Winners of semi-finals played the gold medal match, while losers played the bronze medal match.

==Final ranking==

| Pos | Team | Pld | W | D | L | GF | GA | GD | Pts | Qualification |
| 1 | Argentina | 5 | 5 | 0 | 0 | 87 | 18 | +69 | 10 | Semi-finals |
| 2 | Brazil | 5 | 4 | 0 | 1 | 76 | 21 | +55 | 8 |
| 3 | Colombia | 5 | 3 | 0 | 2 | 66 | 34 | +32 | 6 |
| 4 | Chile | 5 | 2 | 0 | 3 | 34 | 50 | −16 | 4 |
| 5 | Uruguay | 5 | 1 | 0 | 4 | 43 | 61 | −18 | 2 | Fifth place match |
| 6 | Paraguay | 5 | 0 | 0 | 5 | 5 | 127 | −122 | 0 |

| 2022 Men's South American Water Polo Champions Brazil First title Team roster: Guilherme Barella, Bruno Chiappini, Felipe Henrique Gomes, Gustavo Coutinho, Beto Freitas, Marcos Pedroso, Luiz Octavio Scarabelim, Eduardo Cintra, Bernardo Rocha, Italo Vizacre, Gustavo Guimarães, Luis Ricardo Silva, Alexandre Souza Mendes Head coach: Bárbaro Díaz |

| Rank | Team |
|---|---|
| 1st place, gold medalist(s) | Brazil |
| 2nd place, silver medalist(s) | Argentina |
| 3rd place, bronze medalist(s) | Colombia |
| 4 | Chile |
| 5 | Uruguay |
| 6 | Paraguay |

==Medalists==

| Gold | Silver | Bronze |
| Brazil Guilherme Barella (GK) Bruno Chiappini Felipe Henrique Gomes Gustavo Coutinho Beto Freitas Marcos Pedroso Luiz Octavio Scarabelim Eduardo Cintra Bernardo Rocha Italo Vizacre Gustavo Guimarães Luis Ricardo Silva Alexandre Souza Mendes (GK) Head coach: Bárbaro Díaz | Argentina Octavio Salas (GK) Ramiro Veich Tomás Galimberti Tomás Tilatti Emanuel López Tomás Echenique Guido Martino Eduardo Bonomo Exequiel Camnasio Esteban Corsi Augusto Antunes Ignacio Setti Nicolás Fernández (GK) Head coach: Juan Pablo Giri | Colombia Camilo Camacho (GK) Nelson Bejarano José Manuel Rengifo Juan Pablo Guapacha Santiago Cuervo Sebastián Muñoz Santiago Aramburo Jairo Lizarazo Alejandro Saldarriaga Felipe Mora Enzo Salinas Juan Felipe Echeverry Tomás Gil (GK) Head coach: Ricardo Canal |

==Qualified teams for Pan American Games==
The following three teams from CONSANAT qualified for the 2023 Pan American Games men's water polo tournament, including Chile which qualified as hosts.

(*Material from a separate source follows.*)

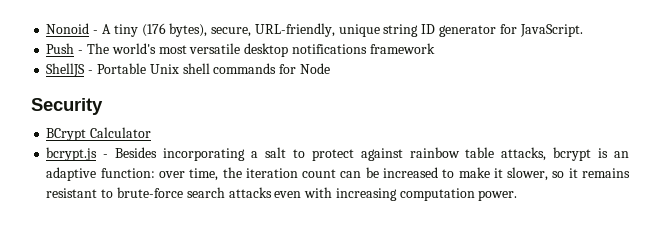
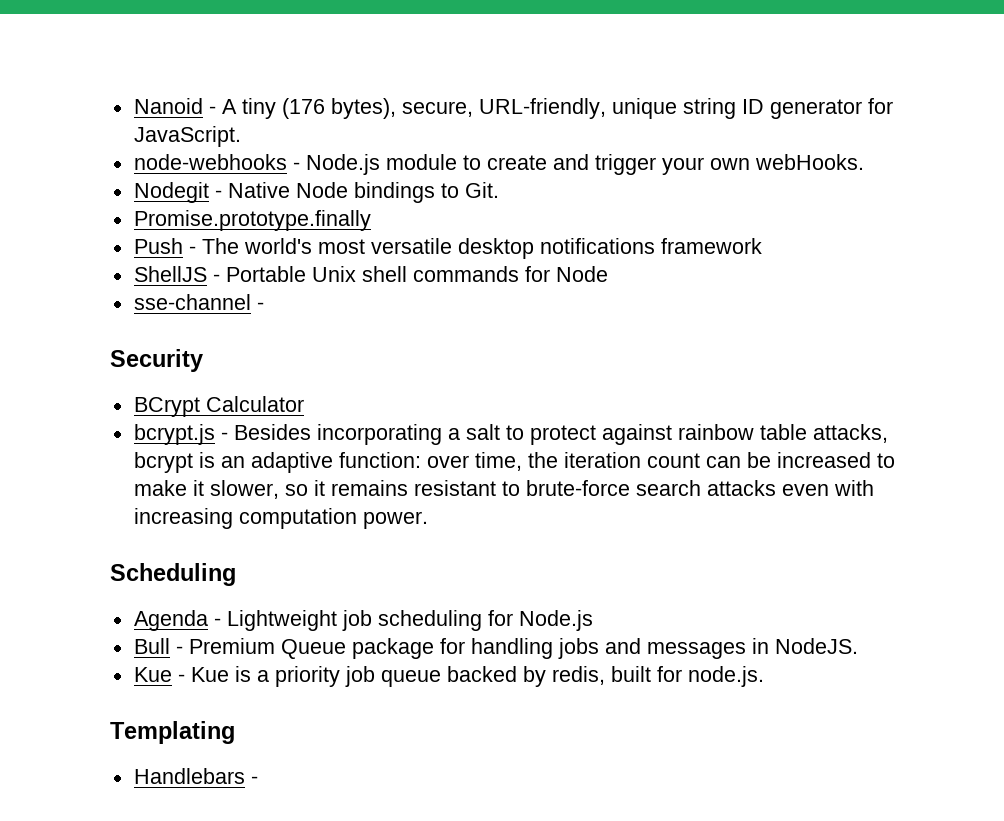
[46,23,90,34] Nonoid -> [133,98,203,114] Nanoid
(583, 30) none -> [133,154,864,175] [133,182,499,203] [133,210,371,231] // node-webhooks - Node.js module to create and trigger your own webHooks. // Nodegit - Native Node bindings to Git. // Promise.prototype.finally
(330, 68) none -> [133,294,264,310] // sse-channel -
(518, 195) none -> [110,563,236,586] [133,610,593,631] [133,638,858,659] [133,666,764,687] [110,721,235,744] [133,768,258,784] // Scheduling // Agenda - Lightweight job scheduling for Node.js // Bull - Premium Queue package for handling jobs and messages in NodeJS. // Kue - Kue is a priority job queue backed by redis, built for node.js. // Templating // Handlebars -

| Team | Qualified on | Previous appearances in Pan American Games^{1} |
|---|---|---|
| Chile | 4 November 2017 | 1 (1951) |
| Argentina | 14 October 2022 | 13 (1951, 1955, 1959, 1963, 1971, 1991, 1995, 1999, 2003, 2007, 2011, 2015, 2019) |
| Brazil | 14 October 2022 | 17 (1951, 1955, 1959, 1963, 1967, 1971, 1979, 1983, 1987, 1991, 1995, 1999, 2003, 2007, 2011, 2015, 2019) |

^{1} Bold indicates champions for that year. Italic indicates hosts for that year.